Er war froh über das Gedrängel. Die Leute rund um ihn herum stützten ihn, sie hielten ihn aufrecht. Beinahe wäre er zusammengebrochen.

Die Hand verschwand aus seinem Indianerschurz. Die Parade ging auf ihr Ende zu. Gerade ritten die letzten Reiter vorbei. Das Gedränge um Tobias lichtete sich. Er stand noch immer atemlos an der Bande und hielt sich mit beiden Händen daran fest. Endlich schaffte er es sich umzusehen. Direkt hinter ihm standen zwei junge Frauen.

Keine von ihnen war es gewesen.

Die Hand, die Tobias regelrecht vergewaltigt hatte, war groß und stark gewesen — eine Männerhand.

Tobias blieb noch eine Weile an der Bande stehen, auch als alle Leute sich zerstreuten. In seinem Inneren tobte ein Sturm von Gefühlen. Er war verwirrt und fassungslos. Er konnte nicht glauben was gerade mit ihm passiert war. Man hatte ihn in aller Öffentlichkeit masturbiert! Es war beinahe eine Vergewaltigung gewesen.
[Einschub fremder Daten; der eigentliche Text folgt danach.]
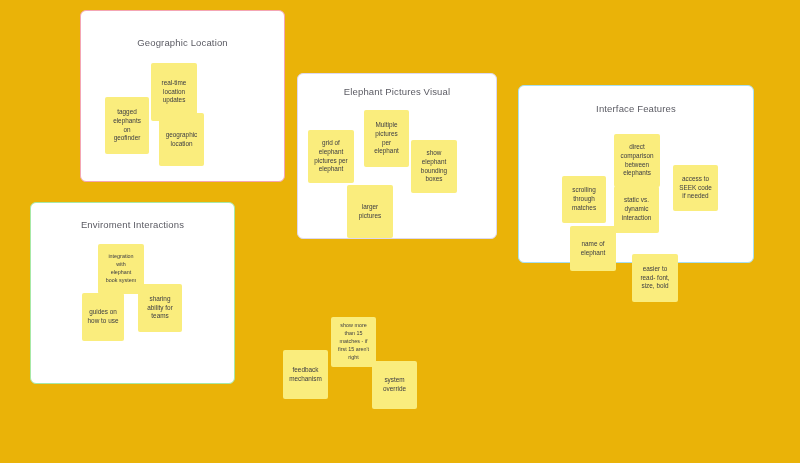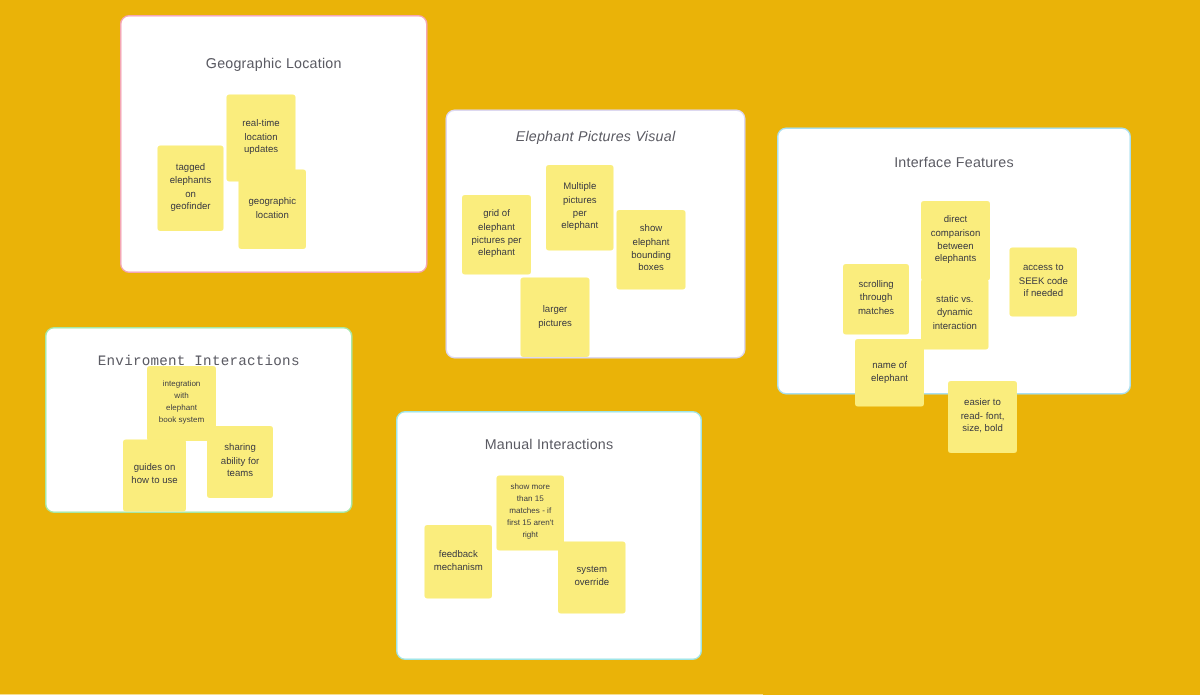--- a/index.html
+++ b/index.html
@@ -92,7 +92,7 @@
 location</span>
     </div>
     <div class="frame" style="left: 297px; top: 73px; width: 200px; height: 166px; border-color: rgb(221, 216, 240);">
-      <div class="frame-title" style="top: 12px; color: rgb(91, 91, 99); font-style: italic;">Elephant Pictures Visual</div>
+      <div class="frame-title" style="top: 12px; color: rgb(91, 91, 99);">Elephant Pictures Visual</div>
     </div>
     <div class="note nmd" style="left: 308px; top: 130px; width: 46px; height: 53px; background: rgb(250, 237, 125); color: rgb(60, 60, 67);">
       <span class="note-text">grid of

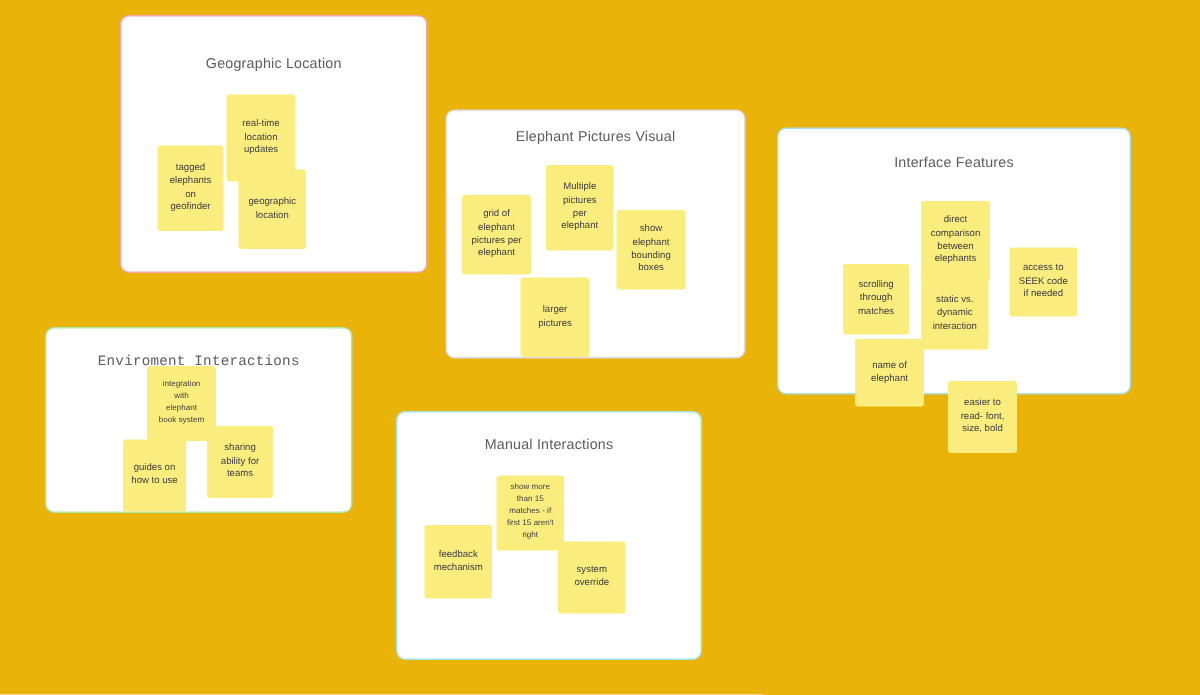--- a/index.html
+++ b/index.html
@@ -149,7 +149,7 @@
 read- font,
 size, bold</span>
     </div>
-    <div class="frame" style="left: 30px; top: 218px; width: 205px; height: 124px; border-color: rgb(167, 232, 167); font-family: Liberation Mono, monospace;">
+    <div class="frame" style="left: 30px; top: 202px; width: 205px; height: 182px; border-color: rgb(167, 232, 167);">
       <div class="frame-title" style="top: 16px; color: rgb(91, 91, 99);">Enviroment Interactions</div>
     </div>
     <div class="note nsm" style="left: 98px; top: 244px; width: 46px; height: 50px; background: rgb(250, 237, 125); color: rgb(60, 60, 67);">

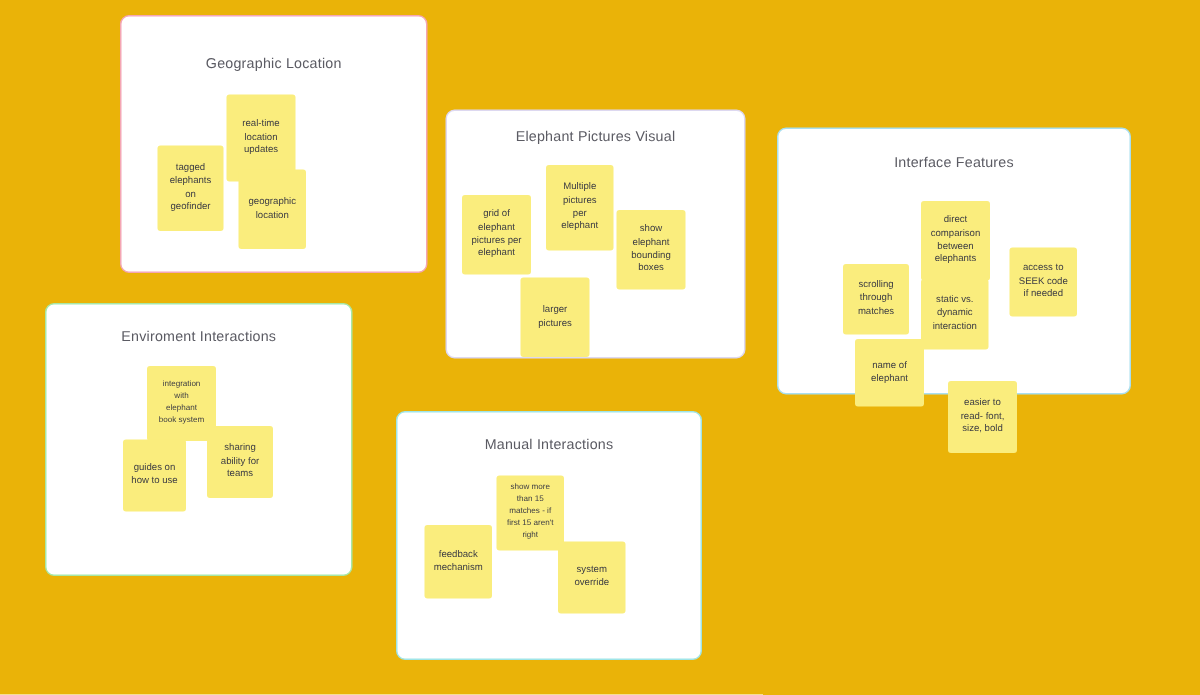--- a/index.html
+++ b/index.html
@@ -167,9 +167,6 @@
 ability for
 teams</span>
     </div>
-    <div class="frame" style="left: 264px; top: 274px; width: 204px; height: 166px; border-color: rgb(159, 229, 232);">
-      <div class="frame-title" style="top: 16px; color: rgb(91, 91, 99);">Manual Interactions</div>
-    </div>
     <div class="note nsm" style="left: 331px; top: 317px; width: 45px; height: 50px; background: rgb(250, 237, 125); color: rgb(60, 60, 67);">
       <span class="note-text">show more
 than 15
Und es hatte ihm gefallen. Zwar hatte er sich im ersten Moment wehren wollen, aber sobald die Hand angefangen hatte, seinen Penis zu stimulieren, war Tobias diesem Übergriff in hilfloser Erregung ausgeliefert gewesen und er hatte still gehalten.

Er hatte still gehalten, weil es ihm gefallen hatte, von einem Mann gegen seinen Willen masturbiert zu werden.

Ich habe still gehalten, dachte er.

Ich habe es über mich ergehen lassen. Ich habe es zugelassen.

Noch immer war er aufgewühlt und erregt. Er konnte nicht fassen, was man mit ihm gemacht hatte.

Ich habe still gehalten.

Er hatte still gehalten. Weil irgendetwas tief in ihm drin es gewollt hatte. Und wie!.